Capstone: A Big-Tech Production Platform

Foundation: Accounts, Network & IAM

18 min Lesson 2 of 30

Foundation: Accounts, Network & IAM

Before a single container runs or a pipeline fires, three things must be correct: account structure, network topology, and identity baseline. At Amazon, Google, and Microsoft, platform teams spend weeks on these decisions before any workload reaches them. Get them wrong and you spend the next two years working around the consequences. Get them right and every subsequent layer — Kubernetes, CI/CD, observability, security — slots in cleanly.

The Landing Zone: Multi-Account Strategy

A landing zone is the opinionated, pre-configured multi-account environment that enforces guardrails before any team touches it. AWS Control Tower, GCP Landing Zone Fabric, or Azure Landing Zones each codify years of enterprise best practice into a reproducible baseline.

The core principle is blast-radius isolation through account separation. A credential leak, a misconfigured S3 bucket, or a runaway cost spike in one account cannot cascade to another. A sensible OU hierarchy for a mid-to-large organisation looks like this:

Root / Management account — AWS Organizations root, consolidated billing, zero workloads. Service Control Policies (SCPs) attach here as the permission ceiling for every account below.
Security OU — Log Archive account (all CloudTrail, VPC Flow Logs, Config snapshots from every account centralised here) and a Security Tooling account (GuardDuty delegated admin, Security Hub, SIEM ingestion).
Infrastructure OU — Shared Services account (Transit Gateway hub, Route 53 Resolver, ECR, shared EKS add-ons) and optionally a Network account for centralised ingress/egress through an inspection VPC.
Workloads OU — one account per team per environment (prod, staging, dev). A team owning three microservices still shares one account per environment; per-service accounts blow past account limits and fragment cost visibility.
Sandbox OU — individual developer accounts with a hard spend SCP ($200/month), auto-nuked weekly via aws-nuke.
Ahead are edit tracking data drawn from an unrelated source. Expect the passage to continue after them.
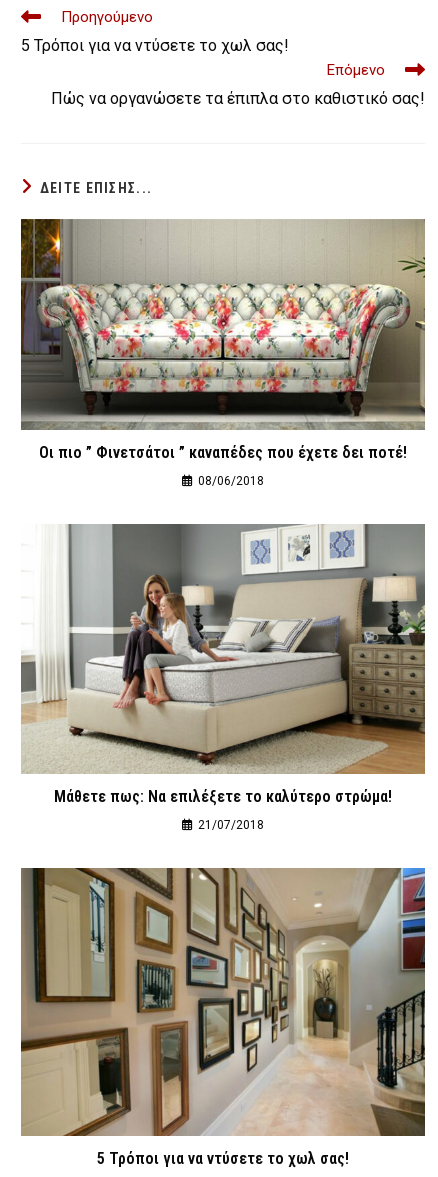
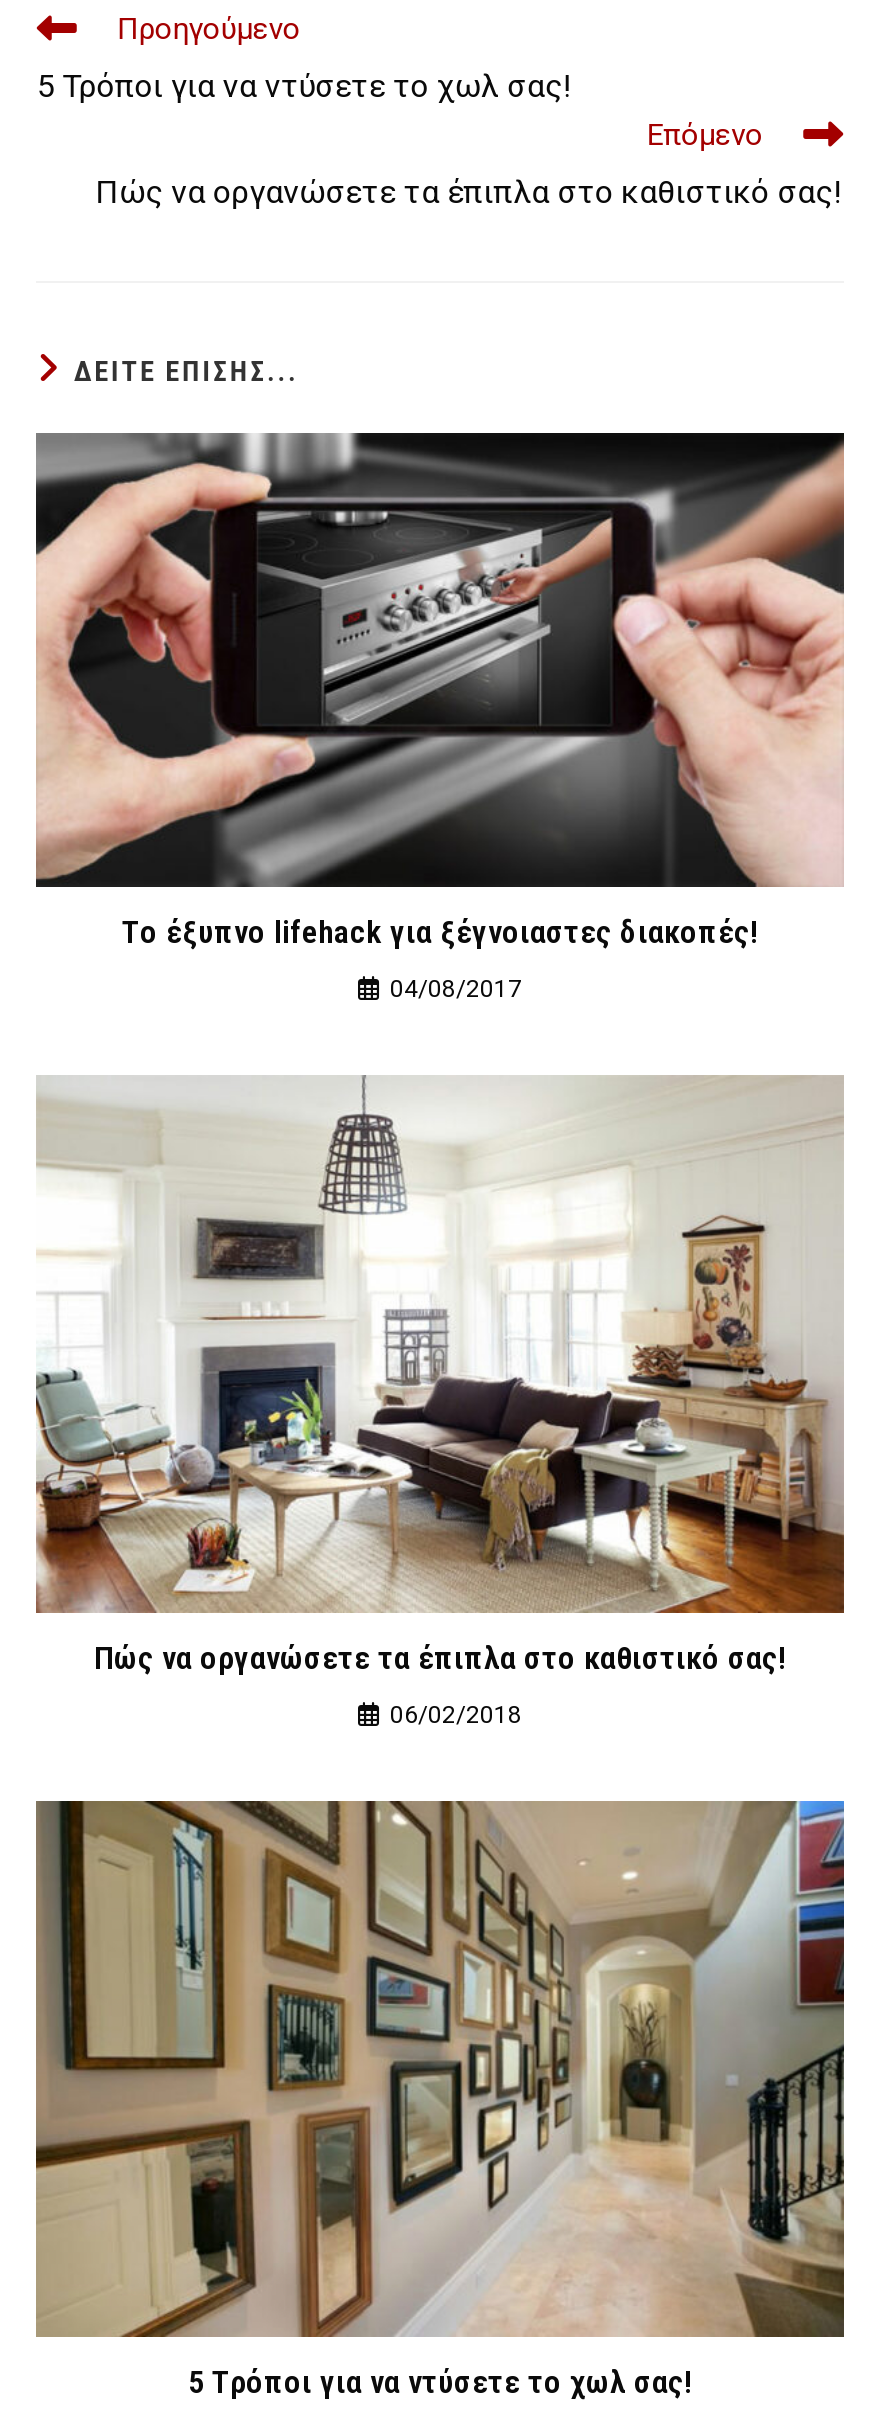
- [image]
- Οι πιο ” Φινετσάτοι ” καναπέδες που έχετε δει ποτέ!
+ [image]
+ Το έξυπνο lifehack για ξέγνοιαστες διακοπές!

- 08/06/2018
+ 04/08/2017

- [image]
- Μάθετε πως: Να επιλέξετε το καλύτερο στρώμα!
+ [image]
+ Πώς να οργανώσετε τα έπιπλα στο καθιστικό σας!

- 21/07/2018
+ 06/02/2018
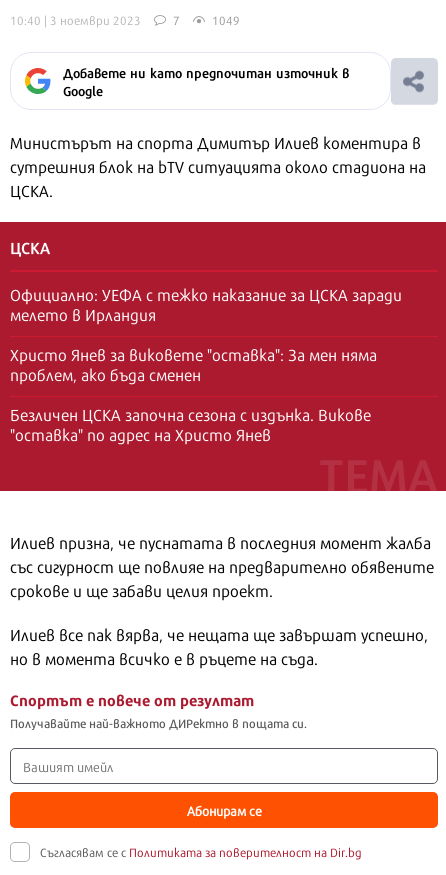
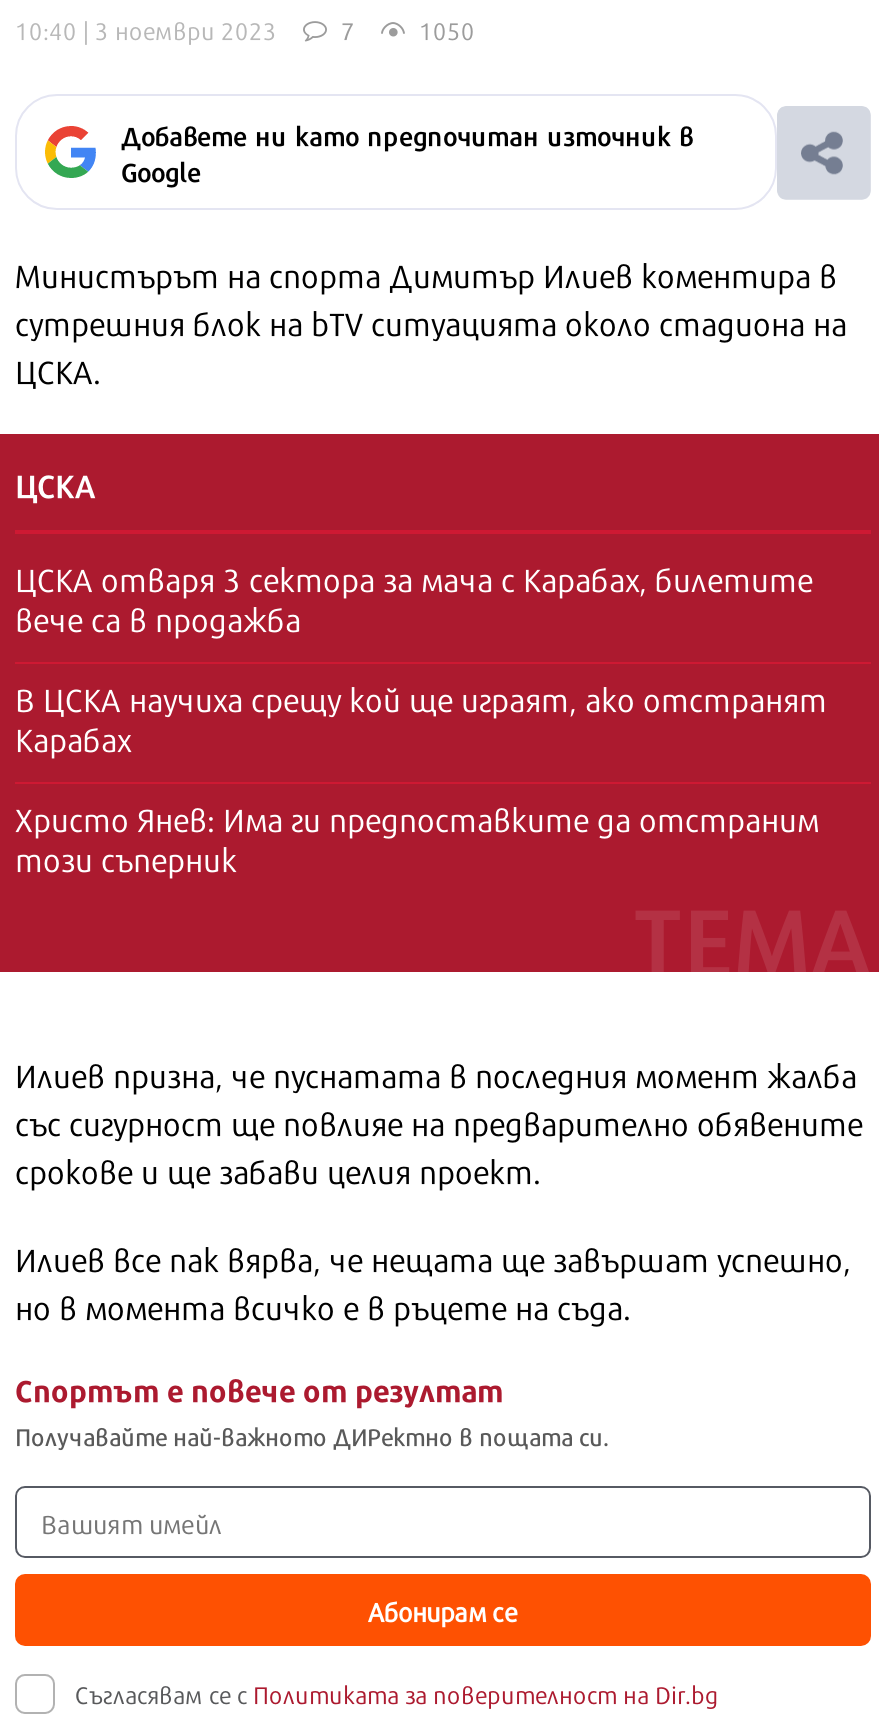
- 1049
+ 1050

- Официално: УЕФА с тежко наказание за ЦСКА заради
- мелето в Ирландия
+ ЦСКА отваря 3 сектора за мача с Карабах, билетите
+ вече са в продажба

- Христо Янев за виковете "оставка": За мен няма
- проблем, ако бъда сменен
+ В ЦСКА научиха срещу кой ще играят, ако отстранят
+ Карабах

- Безличен ЦСКА започна сезона с издънка. Викове
- "оставка" по адрес на Христо Янев
+ Христо Янев: Има ги предпоставките да отстраним
+ този съперник
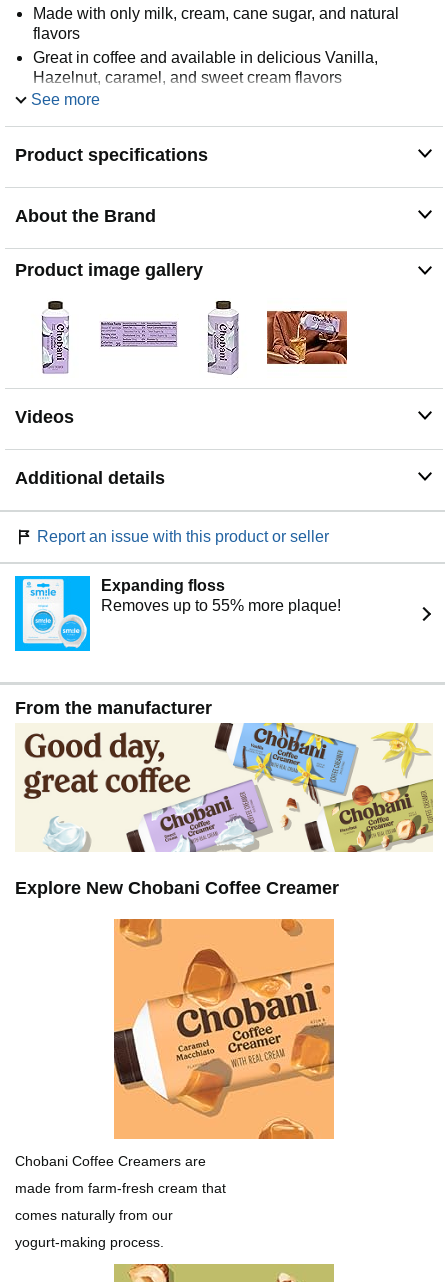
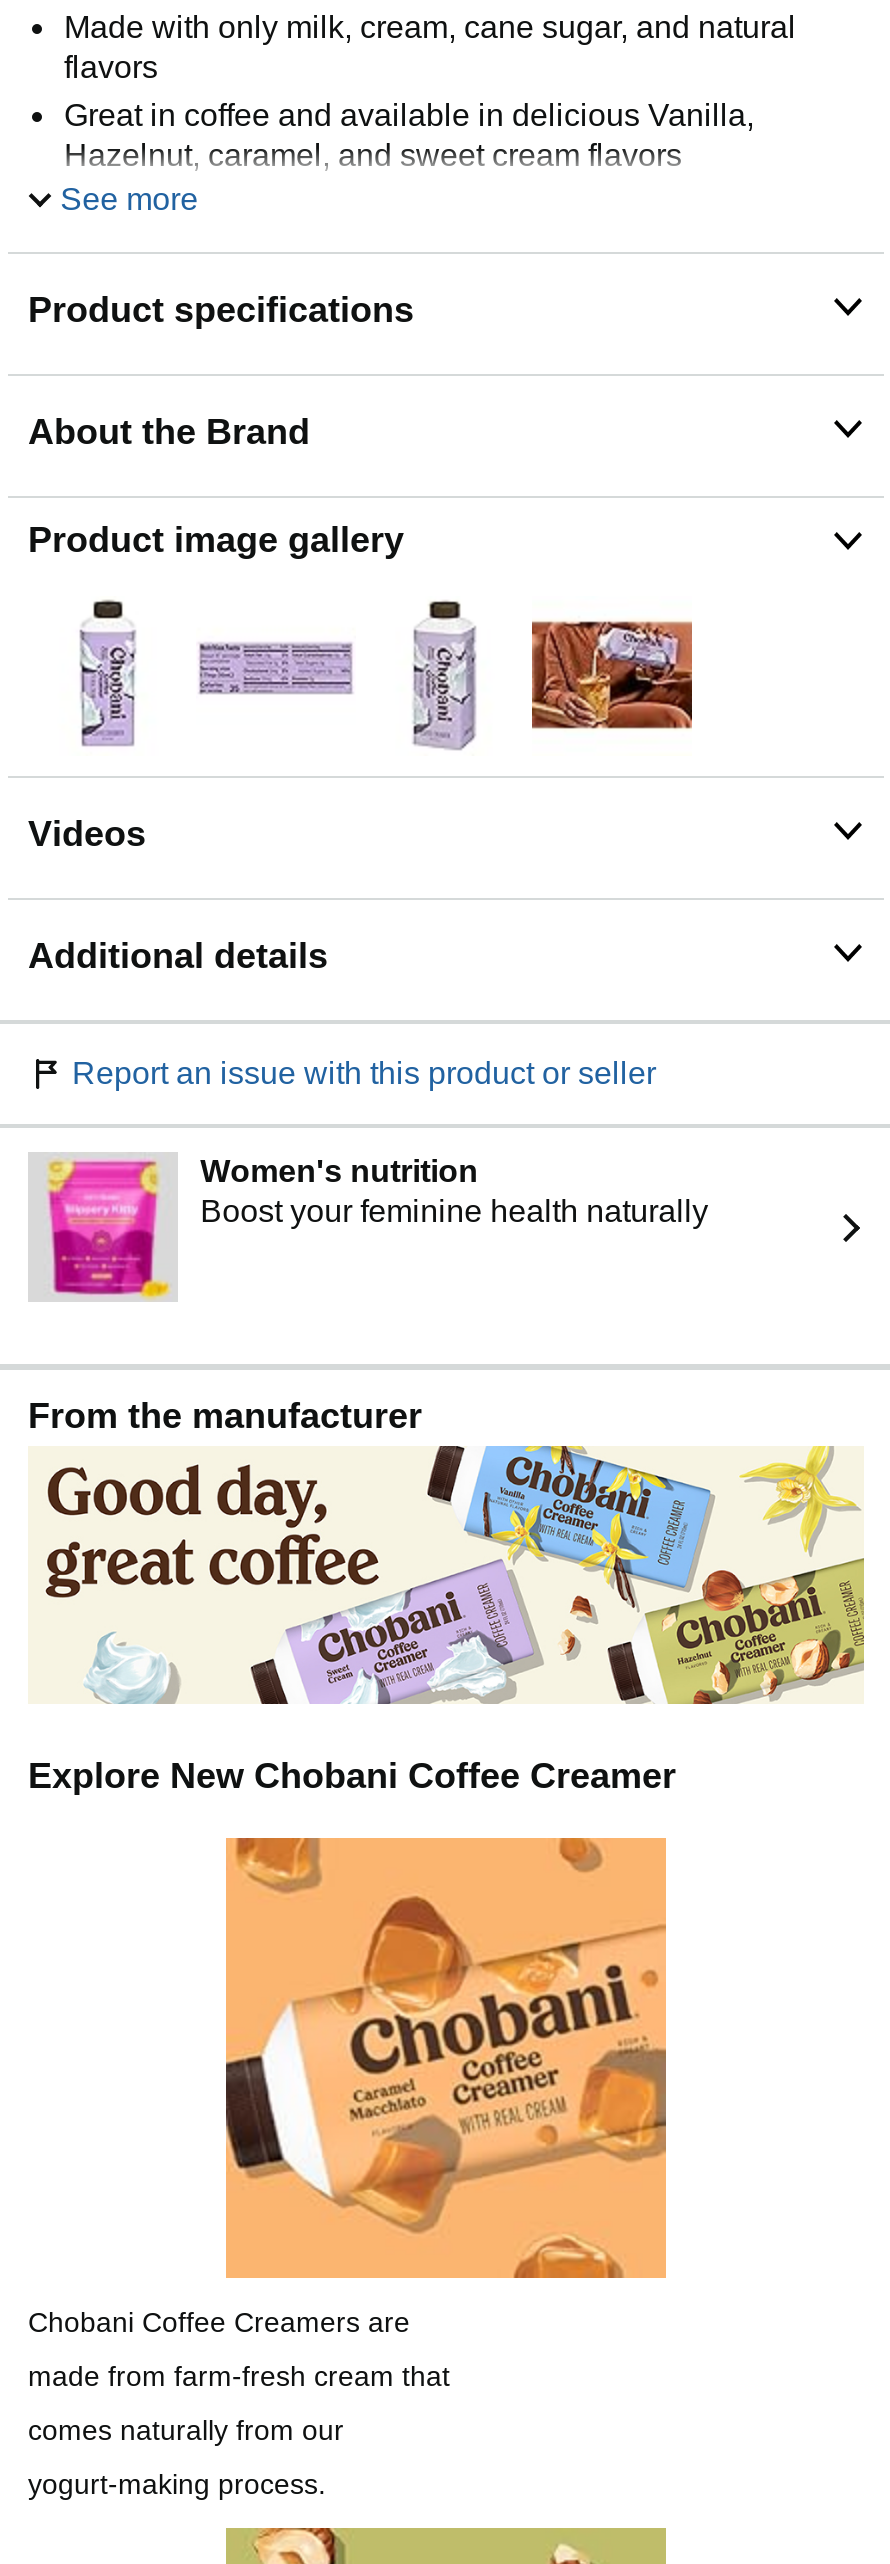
- [image]
- Expanding floss
- Removes up to 55% more plaque!
+ [image]
+ Women's nutrition
+ Boost your feminine health naturally
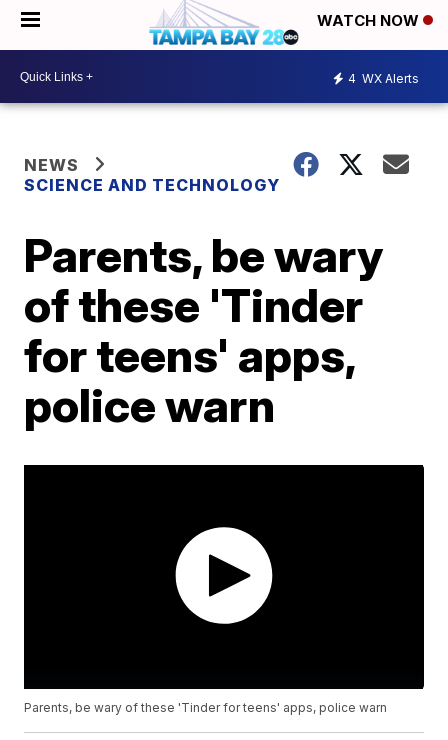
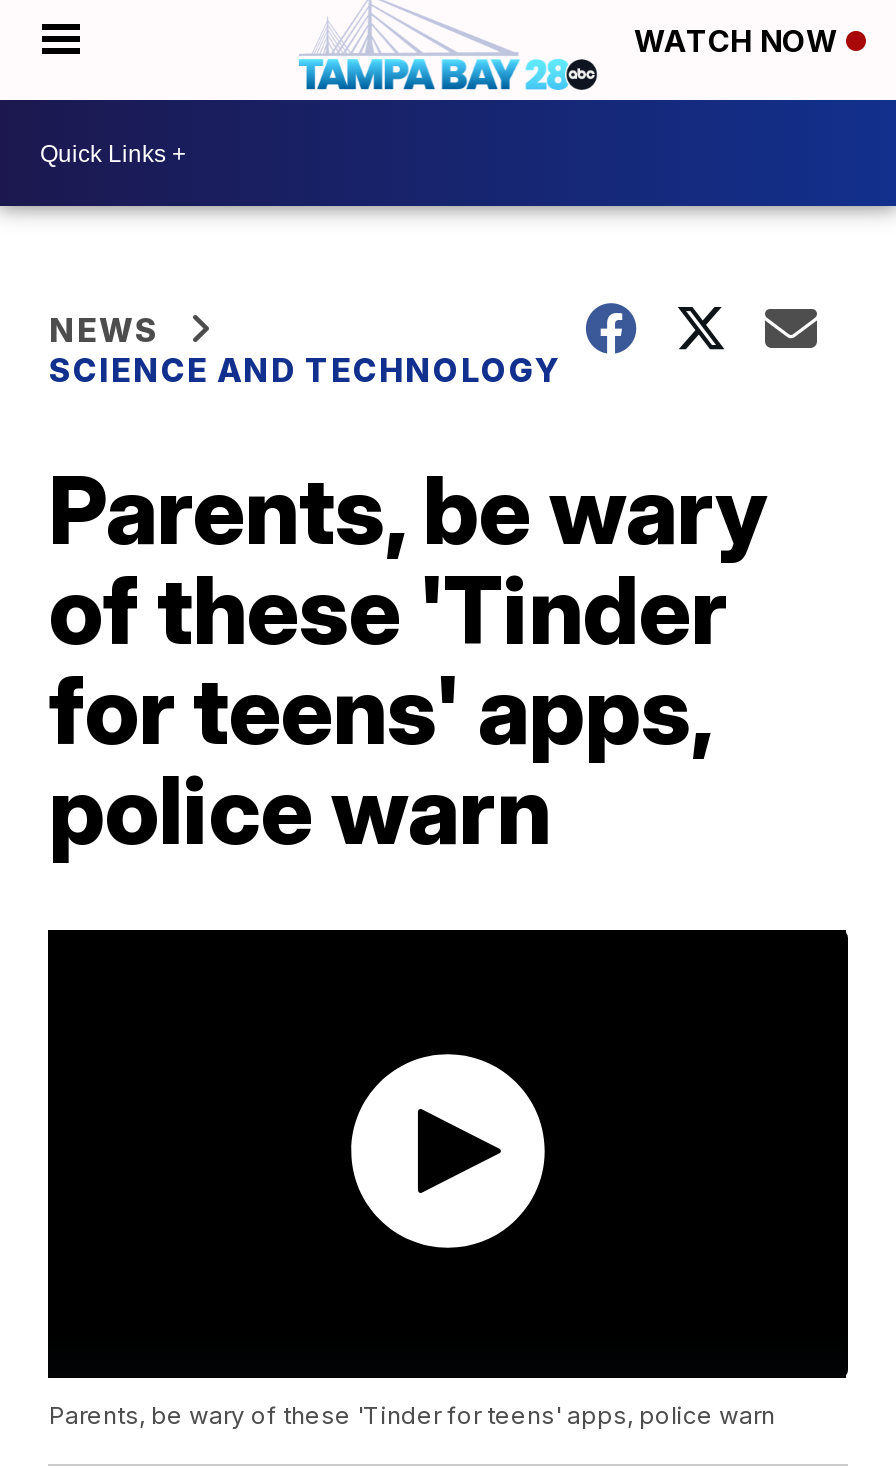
- 4 WX Alerts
SCPs are permission ceilings, not grants. A deny SCP beats any IAM Allow, including Admin. At a minimum, every production OU must deny: leaving AWS Organizations, disabling CloudTrail, creating long-lived IAM users, and launching resources outside approved regions. Codify these in Terraform and commit them to the landing-zone repo on day zero — retrofitting guardrails into a live estate is painful.

AWS Control Tower automates account vending and applies mandatory guardrails (called Controls). The Account Factory for Terraform (AFT) wraps this in a GitOps pipeline so every new account is a pull request:

# aft-account-requests/accounts/payments-prod.tf
# Every new account = one PR here; AFT CodePipeline applies on merge

module "payments_prod" {
  source = "./modules/aft-account-request"

  control_tower_parameters = {
    AccountEmail              = "aws-payments-prod@company.com"
    AccountName               = "payments-prod"
    ManagedOrganizationalUnit = "Workloads/Platform/Production"
    SSOUserEmail              = "aws-payments-prod@company.com"
    SSOUserFirstName          = "Payments"
    SSOUserLastName           = "Production"
  }

  account_tags = {
    Team        = "payments"
    Environment = "production"
    CostCenter  = "CC-1042"
    DataClass   = "PCI"
  }

  # Post-vend customisations: install baselines, SCPs, config rules
  account_customizations_name = "pci-production-baseline"
}

VPC Design: The Network Foundation

Every account that runs workloads gets at least one custom VPC. The default VPC is deleted on account creation — an SCP can enforce this. A production-grade VPC for a capstone platform uses a three-tier subnet model across three Availability Zones (never two — a dual-AZ architecture has a 50% probability of being degraded during any single AZ event).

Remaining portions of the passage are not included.